Abstract

The radiologic tables used for many imaging procedures have maximum weight limits. Many United States (US) adults may have a body weight that exceeds these limits and may be ineligible for diagnostic imaging procedures. Using data from the National Health and Nutrition Examination Surveys in 1976 to 1980, 1988 to 1994, and 1999 to 2004, we determined the increase in the percentage and number of US adults weighing>or=300 pounds (i.e., the weight limit for an electron beam computed tomography table). In addition, the prevalence and clustering of 5 cardiovascular disease risk factors (current smoking, hypertension, diabetes mellitus, low high-density lipoprotein cholesterol, and elevated C-reactive protein) was determined for US adults weighing>or=300 pounds, and compared with their counterparts weighing<300 pounds.
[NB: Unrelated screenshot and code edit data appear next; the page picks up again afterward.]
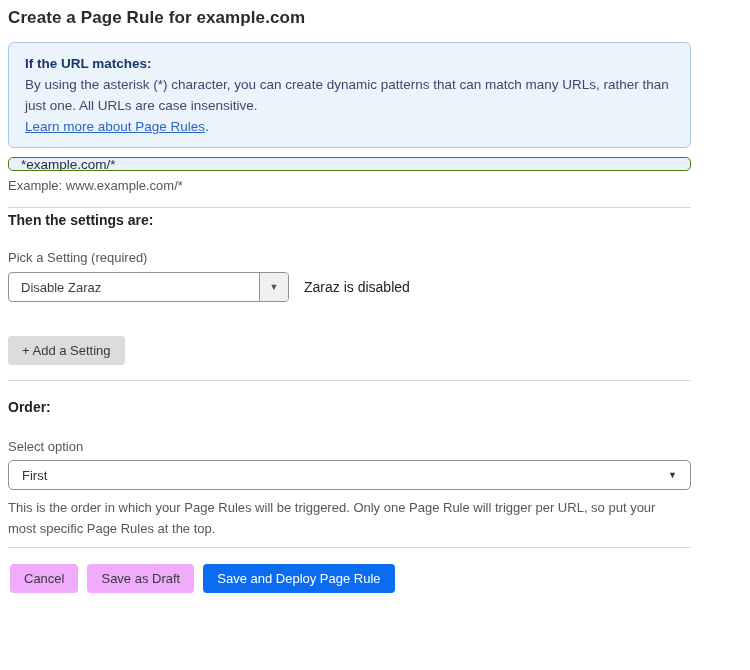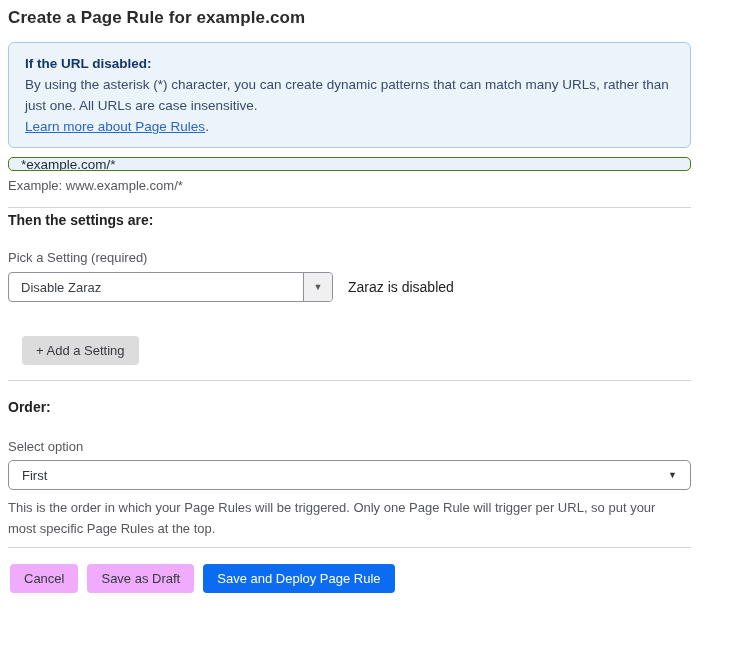--- a/index.html
+++ b/index.html
@@ -193,7 +193,7 @@
   <h1 class="page-title">Create a Page Rule for example.com</h1>
 
   <div class="info-box">
-    <div class="info-heading">If the URL disabled:</div>
+    <div class="info-heading">If the URL matches:</div>
     <div class="info-body">By using the asterisk (*) character, you can create dynamic patterns that can match many URLs, rather than just one. All URLs are case insensitive.</div>
     <div><a class="info-link">Learn more about Page Rules</a><span>.</span></div>
   </div>

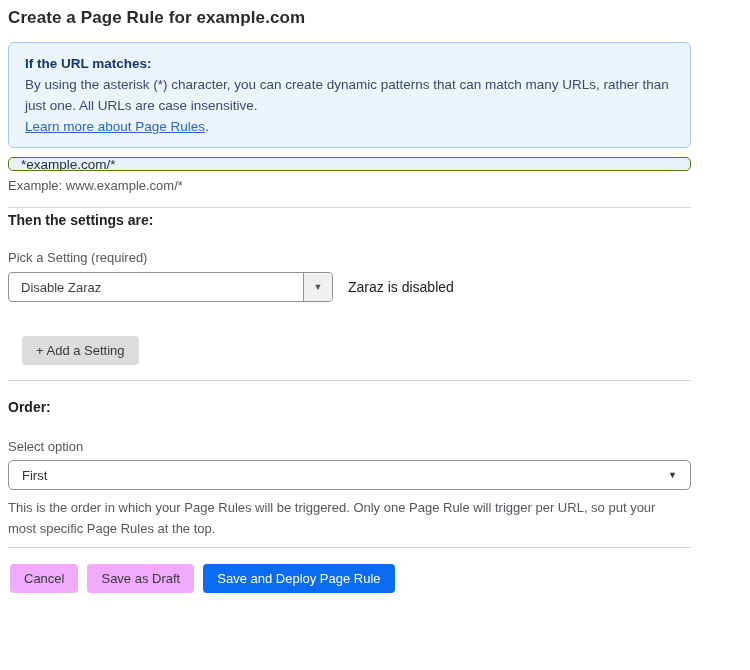--- a/index.html
+++ b/index.html
@@ -90,7 +90,7 @@
     align-items: center;
   }
   .setting-select {
-    width: 325px;
+    width: 281px;
     height: 30px;
     display: flex;
     align-items: stretch;

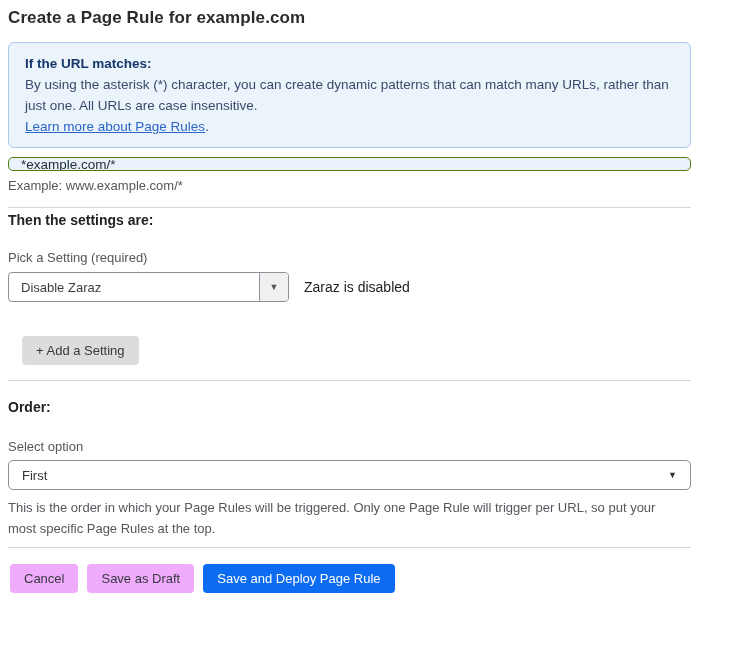--- a/index.html
+++ b/index.html
@@ -142,7 +142,7 @@
   }
   .add-setting-btn {
     margin-top: 34px;
-    margin-left: 14px;
+    margin-left: 0;
     background: #dcdcdc;
     color: #36393f;
   }

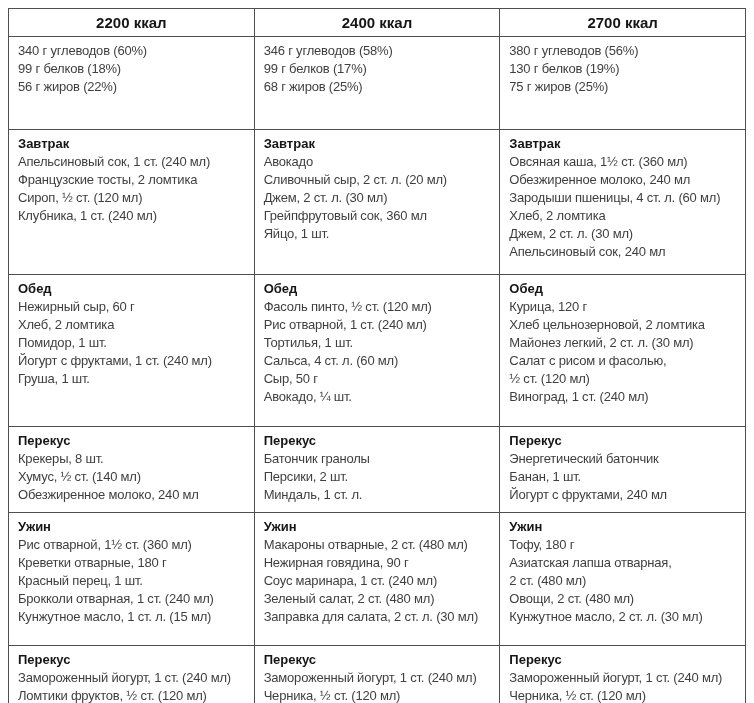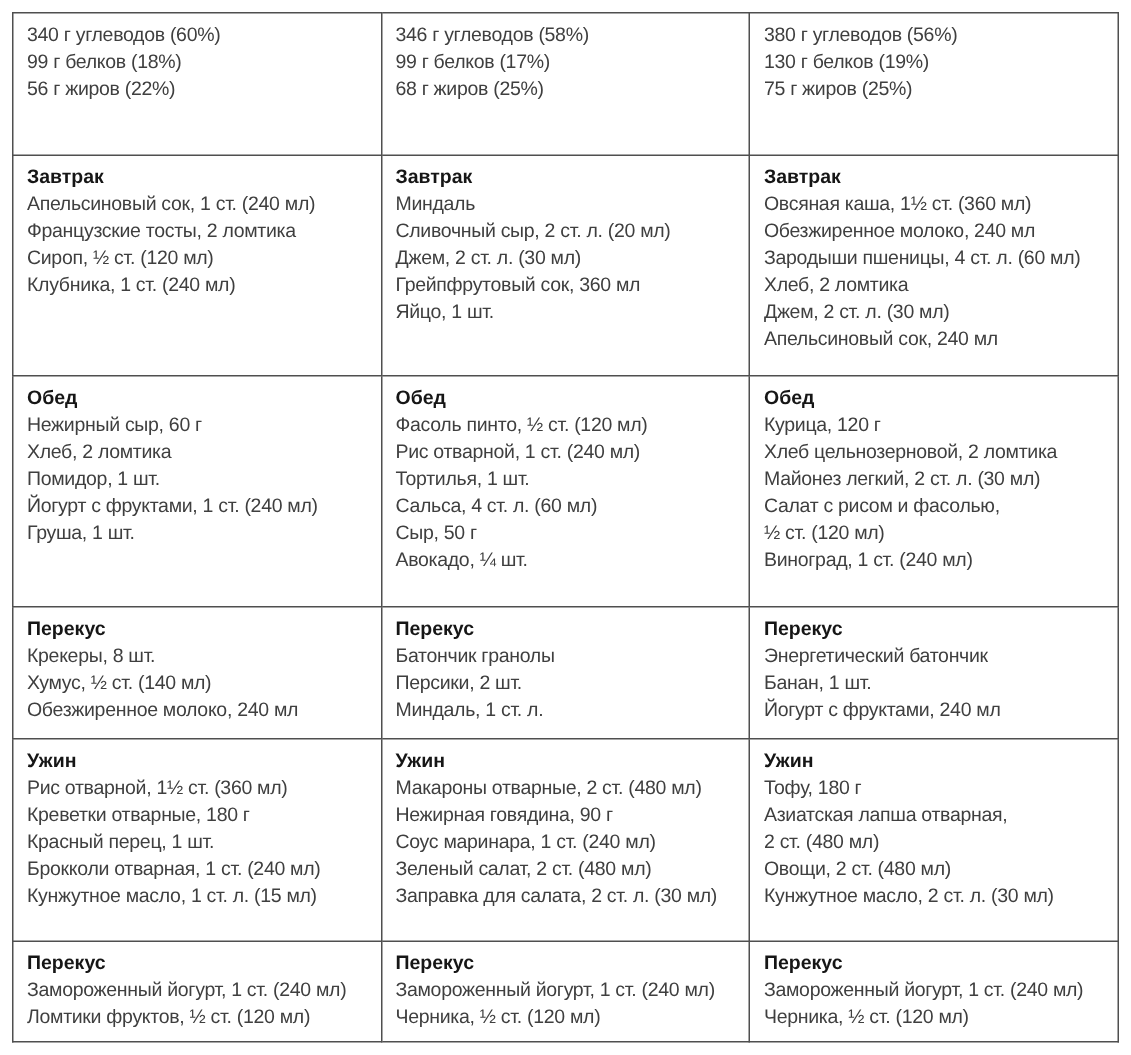--- a/index.html
+++ b/index.html
@@ -62,6 +62,11 @@
 
 <table class="meal-plan">
   <tbody>
+    <tr class="r-header">
+      <th>2200 ккал</th>
+      <th>2400 ккал</th>
+      <th>2700 ккал</th>
+    </tr>
 
     <tr class="r-macros">
       <td>

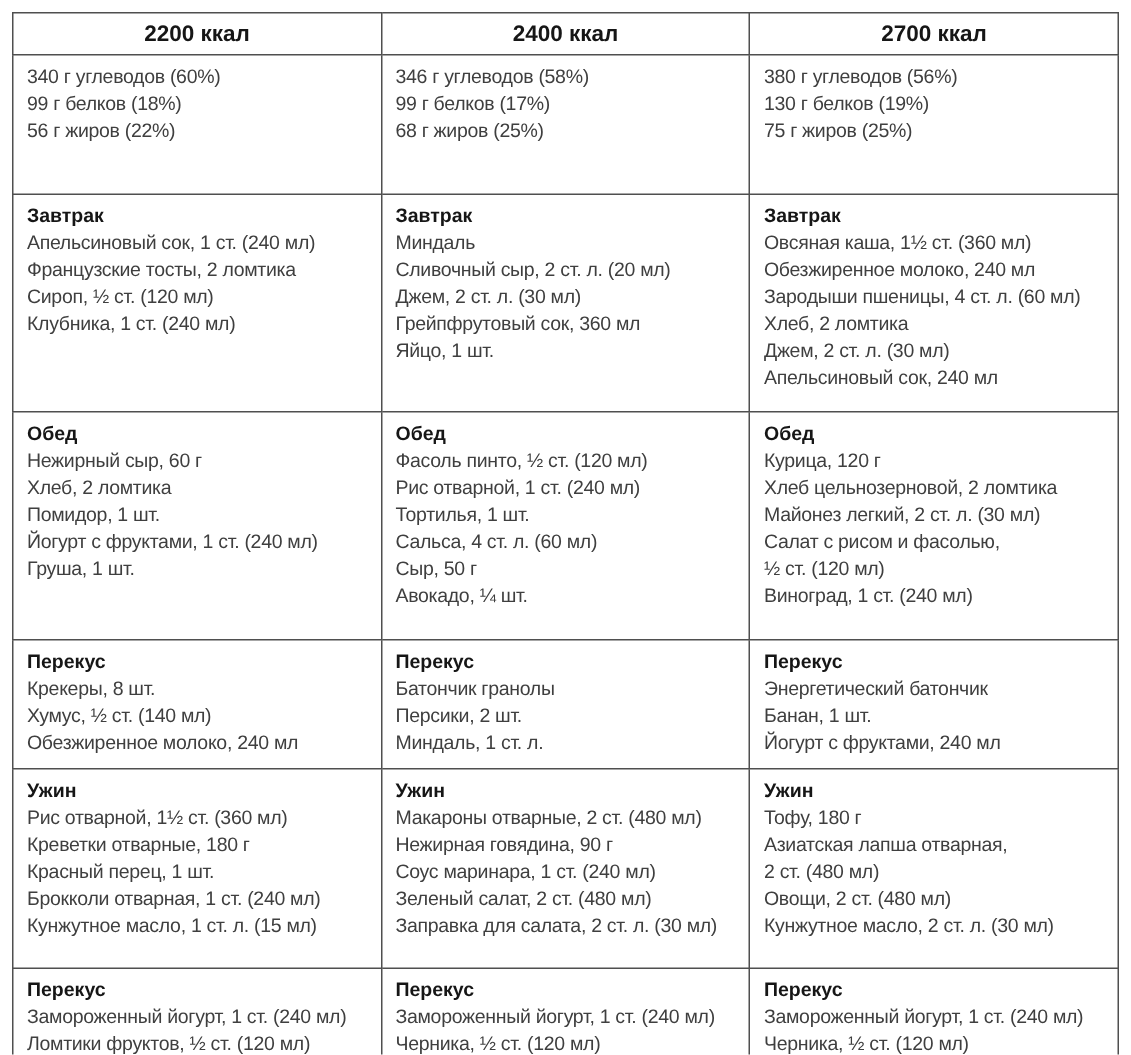--- a/index.html
+++ b/index.html
@@ -105,7 +105,7 @@
       <td>
         <div class="meal-title">Завтрак</div>
         <div class="lines">
-            <div class="line">Миндаль</div>
+            <div class="line">Авокадо</div>
             <div class="line">Сливочный сыр, 2 ст. л. (20 мл)</div>
             <div class="line">Джем, 2 ст. л. (30 мл)</div>
             <div class="line">Грейпфрутовый сок, 360 мл</div>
The percentage of US adults, >or=20 years, weighing>or=300 pounds was 0.10%, 0.79%, and 1.50% in 1976 to 1980, 1988 to 1994, and 1999 to 2004, respectively (p trend<0.001). This corresponds to an increase from 130,000 US adults weighing>or=300 pounds in 1976 to 1980, to 1,390,000 in 1988 to 1994 and 3,020,000 in 1999 to 2004 (p trend<0.001). After age standardization, in 1999 to 2004, 34.1% and 24.0% of adults weighing>or=300 pounds had 2 and >or=3, respectively, of the 5 cardiovascular disease risk factors, compared with 17.7% and 5.3%, respectively, of adults weighing<300 pounds (each p<0.001). In conclusion, morbid obesity has increased dramatically among US adults. The clustering of cardiovascular disease risk factors associated with morbid obesity and the exclusion from diagnostic imaging may affect those most in need of such procedures.